Image credit: Últimas Noticias
Image credit: Últimas Noticias

The Peruvian news site Reina de la Selva published yesterday that a project for a US military base had been signed by the Regional Government of Amazonas, Perú, the representative of the Southern Command in Peru, Mino Swayne, and the Legal Representative of Parthenon Contracting E.I.R.L., under a deceitful name: Regional Emergency Operations Centre (REOC) of the Amazonas.

The report also informs that “this project will be financed by the Southern Command or by the United States Army Corps of Engineers (USACE), thanks to the agreement made by the Regional Government of Amazonas, to strengthen the response capabilities against any type of natural or manmade disaster, because our region is prone to natural disasters with severe consequences.

The project will demand an investment of US$ 1,351,779.06 dollars to pay for the design and building. The base will have a 625-square-meter heliport, and a two-floor building. The ground level will be equipped with a warehouse of humanitarian aid products of around 1,000 square meters. And the first floor will be the headquarters of the Regional Emergency Operations Centre, also of approximately 1,000 square meters. Its will be equipped with subsections: logistics, communications, monitoring and analysis, operations, evaluator, and others. There will also be a press conference room, a meeting room, a kitchenette, two bedrooms for reserve troops and a parking area of approximately 800 square meters”.

The REOC has been increasingly present in Peru since 2009 and, suspiciously, according to the media outlet Cuba Debate, the places they chose to settle down in “aren’t identified as disaster areas”, newspaper Cubadebate says.

With the excuse of emergency response centres, the US continues to increase surveillance on Latin America. The clearest example of this is Haiti after the earthquake, which derived in a military occupation by the UN, led by the United States.

Military bases or occupations, whether they are led by the UN, Nato, or the EOCs, are usually established under the guise of cooperation and natural disaster aid.

For example, in Paraguay one of these bases was set up in February 2014 on the border area of Aguaray. Some years before that, the Mariscal Estigarribia base had been placed on another border area, the Guaraní Aquifer, one of the biggest freshwater reserves of the planet.

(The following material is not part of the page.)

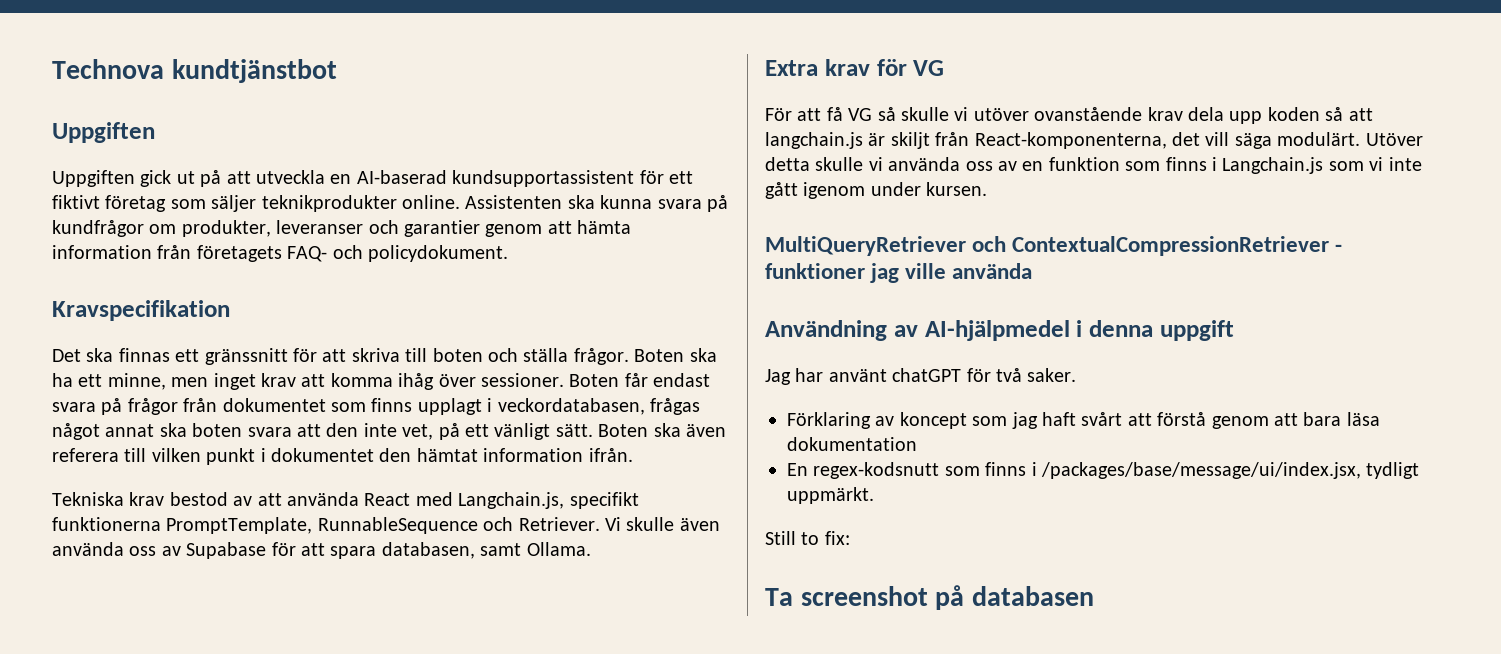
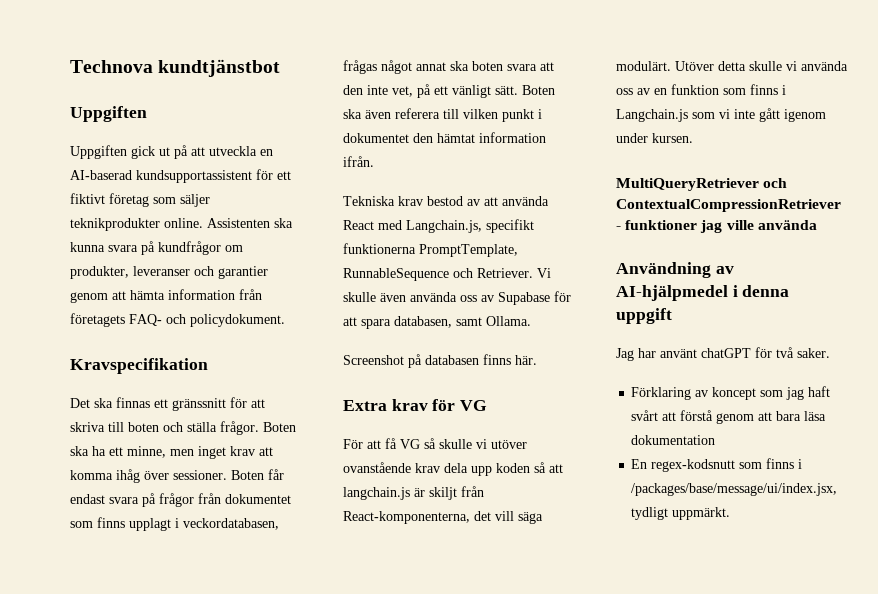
+ Screenshot på databasen finns här.
- Still to fix:
- Ta screenshot på databasen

And it’s not surprising that this plan to control Latin America is being supported by local right-wing governments, because the US itself influences the elections that choose them. In Perú, they are enabled by the newly-inaugurated President Kuczynski. And in Argentina, there’s Mauricio Macri, who according to Política Argentina intended to install a US military base in a strategic location: the Southernmost province, Tierra del Fuego, the closest place to the valuable glaciers of Antarctica.

Even supposedly progressivist governments such as the one led by Cristina Fernández in Argentina voted to maintain their troops in the UN-led military occupation. Furthermore, many of them have sanctioned repressive laws such as the Anti-Terrorist Law.

In Colombia, the government of Juan Manuel Santos coexists with six US military bases (what would the US think if a single foreign military base existed on its territory?). This year, Santos was awarded with the Nobel Peace Prize for the Peace Agreement with the FARC-EP (the guerrilla wasn’t awarded for its efforts despite having been nominated together with the President). But the Nobel Peace Prize winner is now making cooperation agreements with Nato, with the goal of “combatting terrorism and drug trafficking”, which is the old excuse the Colombian government uses when it creates or increases armed conflict and lets the main powers of the West intervene on its soil.

It is known that every time Nato intervened, the only thing that followed was more war. Examples are Libya and Afghanistan, where over 20,000 people (many of them civilians) died.

And, back to Peru, this country already has nine military bases surveilling its territory. Apparently, the US intends to keep extending its power over Latin America. Lest we forget the military dictatorships they created to destroy our democracies and murder our social leaders and citizens.